How to Get Started with Raising Capital: A Step-by-Step Guide

Raising capital can feel like an overwhelming challenge, whether you’re aiming for $1M or scaling up to $100M+. Many fund managers find themselves stuck with questions like:

  • Where do I even begin?
  • Who should I pitch?
  • Do I just start pitching everyone I meet?
  • What exactly should I pitch?
  • What materials do I need?

Rather than spinning your wheels, here’s a structured framework to get you started and set yourself up for success.

Step 1: Have a Solid Investment Offering

Many fund managers worry about raising capital before they even have an investment offering. This approach rarely works. If you pitch without a solid deal, the best response you’ll get is, “Sounds interesting, come back when you have an actual offering.”

While it may feel like you’re gathering useful feedback, investors won’t take you seriously until you present a concrete opportunity. Wasting their time now can also hurt your chances when you return with a real offering.

Key Considerations:

  • If you don’t have an offering yet, what’s holding you back?
  • Are you hesitating because you’re unsure about your ability to raise capital?

Step 2: Know Your Investment Offering Inside and Out

Raising capital for a single-asset syndication tends to be more straightforward than raising for a fund. With a syndication, investors can evaluate a specific asset. With a fund, they must trust your strategy and ability to execute it across multiple future assets.

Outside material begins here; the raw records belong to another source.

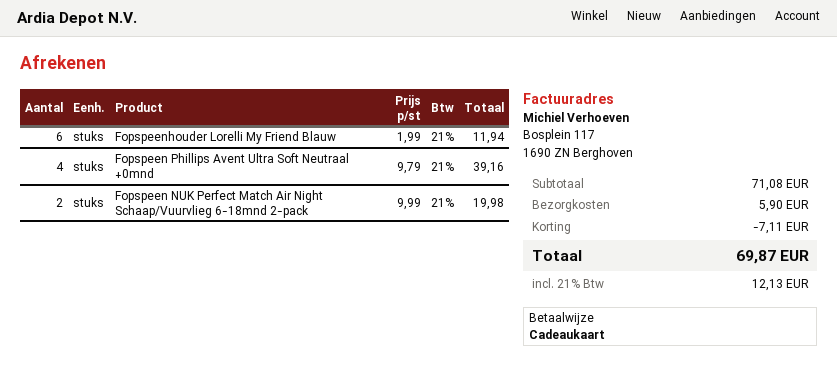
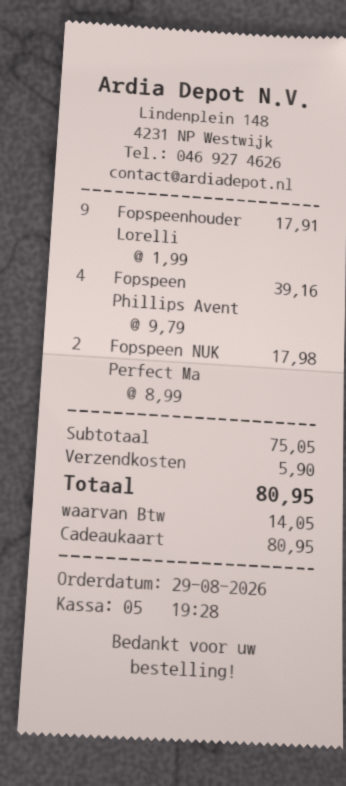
Fopspeenhouder Lorelli My Friend Blauw: 6 x 1.99 = 11.94 -> 9 x 1.99 = 17.91
Fopspeen NUK Perfect Match Air Night Schaap/Vuurvlieg 6-18mnd 2-pack: 2 x 9.99 = 19.98 -> 2 x 8.99 = 17.98
subtotal: 71.08 -> 75.05
discount: 7.11 -> none
tax: 12.13 -> 14.05
total: 69.87 -> 80.95

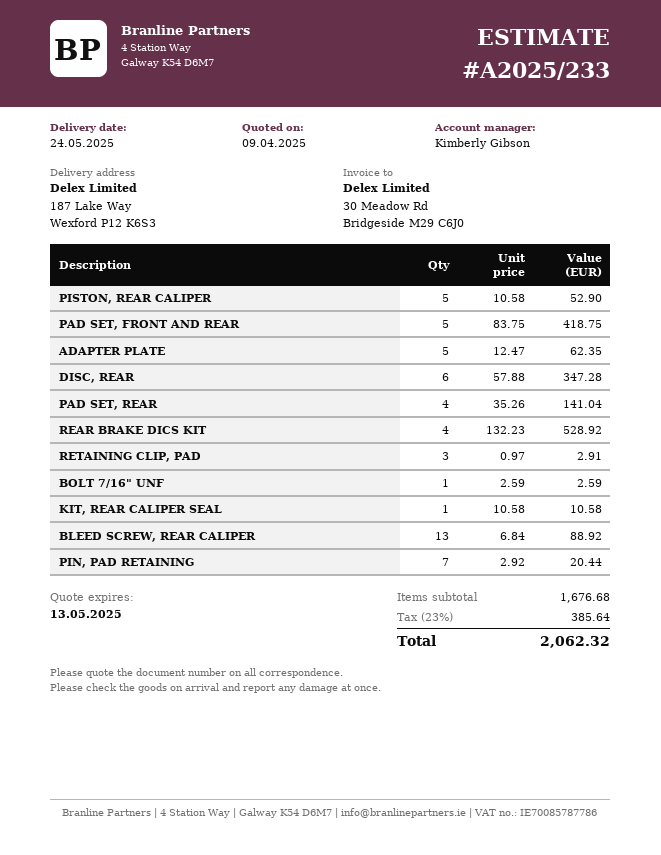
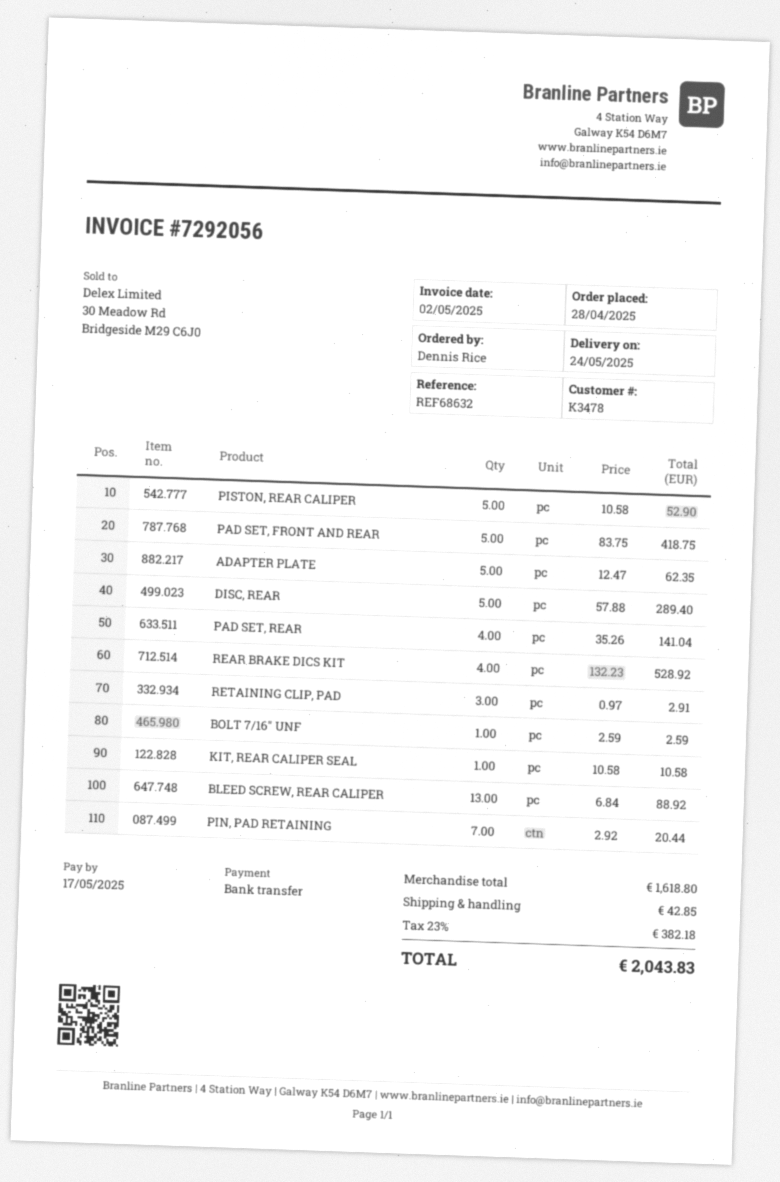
DISC, REAR: 6 x 57.88 = 347.28 -> 5 x 57.88 = 289.40
subtotal: 1676.68 -> 1618.80
shipping: none -> 42.85
tax: 23% = 385.64 -> 23% = 382.18
total: 2062.32 -> 2043.83

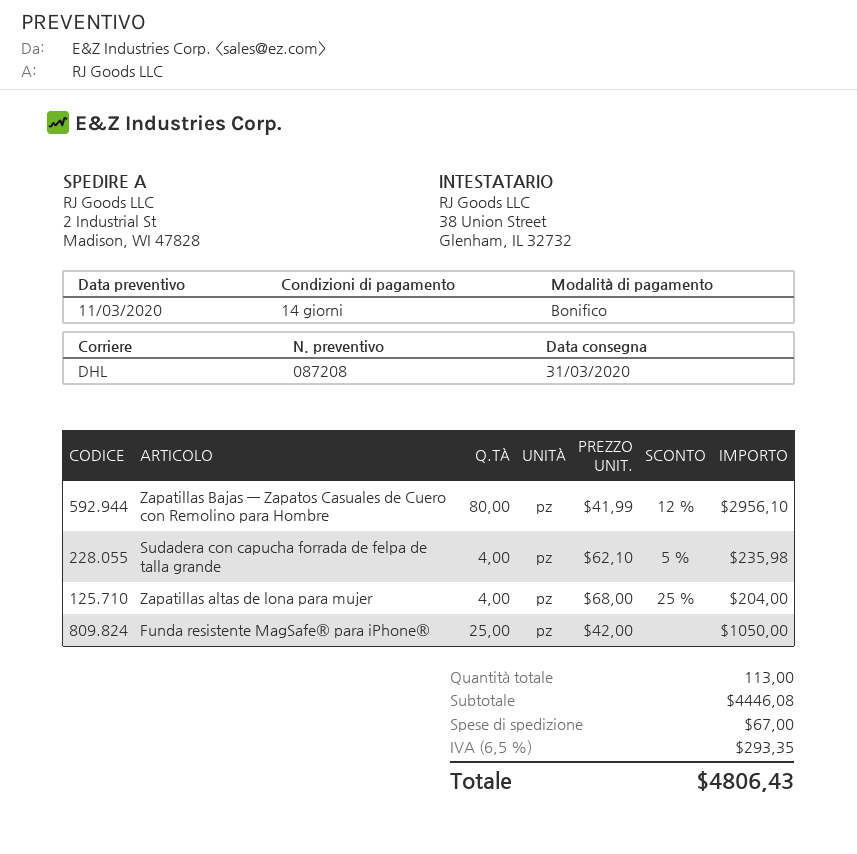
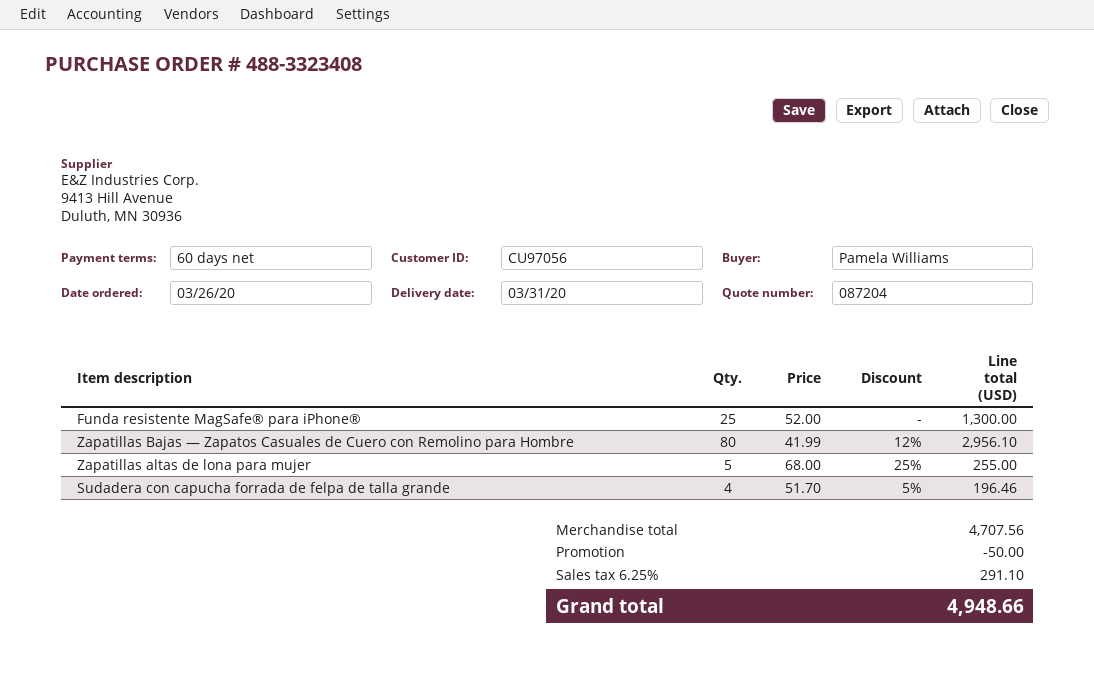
quote number: 087208 -> 087204
payment terms: 14 days -> 60 days
Sudadera con capucha forrada de felpa de talla grande: 4 x 62.10 - 5% = 235.98 -> 4 x 51.70 - 5% = 196.46
Zapatillas altas de lona para mujer: 4 x 68.00 - 25% = 204.00 -> 5 x 68.00 - 25% = 255.00
Funda resistente MagSafe® para iPhone®: 25 x 42.00 = 1050.00 -> 25 x 52.00 = 1300.00
subtotal: 4446.08 -> 4707.56
discount: none -> 50.00
shipping: 67.00 -> none
tax: 6.5% = 293.35 -> 6.25% = 291.10
total: 4806.43 -> 4948.66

Investors will ask detailed questions about how the fund is structured and why. They want confidence that you understand your own fund mechanics and can manage, administer, and report on it effectively.

Questions to Prepare For:

  • Do you fully understand why each structuring decision was made?
  • Can you explain economic alignment between you and your investors?
  • Have you identified potential conflicts of interest and know how to discuss them?
  • Are you prepared to defend your fund structure against investor critiques?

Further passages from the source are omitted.